** Work request **
Write out each entry again. Keep every word exactly as it is.

** Task input **
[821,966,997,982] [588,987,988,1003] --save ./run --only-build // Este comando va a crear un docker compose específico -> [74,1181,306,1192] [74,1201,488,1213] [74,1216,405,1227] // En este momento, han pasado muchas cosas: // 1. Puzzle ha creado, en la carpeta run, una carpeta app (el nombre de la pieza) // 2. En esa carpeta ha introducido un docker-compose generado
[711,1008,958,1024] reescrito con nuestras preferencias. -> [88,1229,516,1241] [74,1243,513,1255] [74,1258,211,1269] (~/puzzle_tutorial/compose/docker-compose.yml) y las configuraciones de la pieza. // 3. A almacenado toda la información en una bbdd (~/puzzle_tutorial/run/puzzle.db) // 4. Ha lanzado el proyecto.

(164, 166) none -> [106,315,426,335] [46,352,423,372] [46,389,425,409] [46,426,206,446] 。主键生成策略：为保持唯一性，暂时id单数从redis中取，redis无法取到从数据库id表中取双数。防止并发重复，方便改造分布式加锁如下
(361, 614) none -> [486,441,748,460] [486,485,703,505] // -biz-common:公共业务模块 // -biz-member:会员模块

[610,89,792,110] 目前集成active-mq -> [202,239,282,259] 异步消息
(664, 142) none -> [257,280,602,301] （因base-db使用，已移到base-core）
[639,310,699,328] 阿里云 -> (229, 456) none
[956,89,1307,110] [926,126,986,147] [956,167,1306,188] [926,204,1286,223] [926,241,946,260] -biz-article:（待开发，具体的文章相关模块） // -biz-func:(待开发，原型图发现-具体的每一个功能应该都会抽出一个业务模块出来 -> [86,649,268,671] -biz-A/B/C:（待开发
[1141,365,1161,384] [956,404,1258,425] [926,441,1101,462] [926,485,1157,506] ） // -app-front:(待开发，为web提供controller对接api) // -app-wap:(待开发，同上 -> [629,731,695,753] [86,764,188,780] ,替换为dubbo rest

** Response to this task **
[821,966,997,982] [588,987,988,1003] --save ./run --only-build // Este comando va a crear un docker compose específico -> [74,1181,306,1192] [74,1201,488,1213] [74,1216,405,1227] // En este momento, han pasado muchas cosas: // 1. Puzzle ha creado, en la carpeta run, una carpeta app (el nombre de la pieza) // 2. En esa carpeta ha introducido un docker-compose generado
[711,1008,958,1024] reescrito con nuestras preferencias. -> [88,1229,516,1241] [74,1243,513,1255] [74,1258,211,1269] (~/puzzle_tutorial/compose/docker-compose.yml) y las configuraciones de la pieza. // 3. A almacenado toda la información en una bbdd (~/puzzle_tutorial/run/puzzle.db) // 4. Ha lanzado el proyecto.

(164, 166) none -> [106,315,426,335] [46,352,423,372] [46,389,425,409] [46,426,206,446] 。主键生成策略：为保持唯一性，暂时id单数从redis中取，redis无法取到从数据库id表中取双数。防止并发重复，方便改造分布式加锁如下
(361, 614) none -> [486,441,748,460] [486,485,703,505] // -biz-common:公共业务模块 // -biz-member:会员模块

[610,89,792,110] 目前集成active-mq -> [202,239,282,259] 异步消息
(664, 142) none -> [257,280,602,301] （因base-db使用，已移到base-core）
[639,310,699,328] 阿里云 -> (229, 456) none
[956,89,1307,110] [926,126,986,147] [956,167,1306,188] [926,204,1286,223] [926,241,946,260] -biz-article:（待开发，具体的文章相关模块） // -biz-func:(待开发，原型图发现-具体的每一个功能应该都会抽出一个业务模块出来 -> [86,649,268,671] -biz-A/B/C:（待开发
[1141,365,1161,384] [956,404,1258,425] [926,441,1101,462] [926,485,1157,506] ） // -app-front:(待开发，为web提供controller对接api) // -app-wap:(待开发，同上 -> [629,731,695,753] [86,764,188,780] ,替换为dubbo rest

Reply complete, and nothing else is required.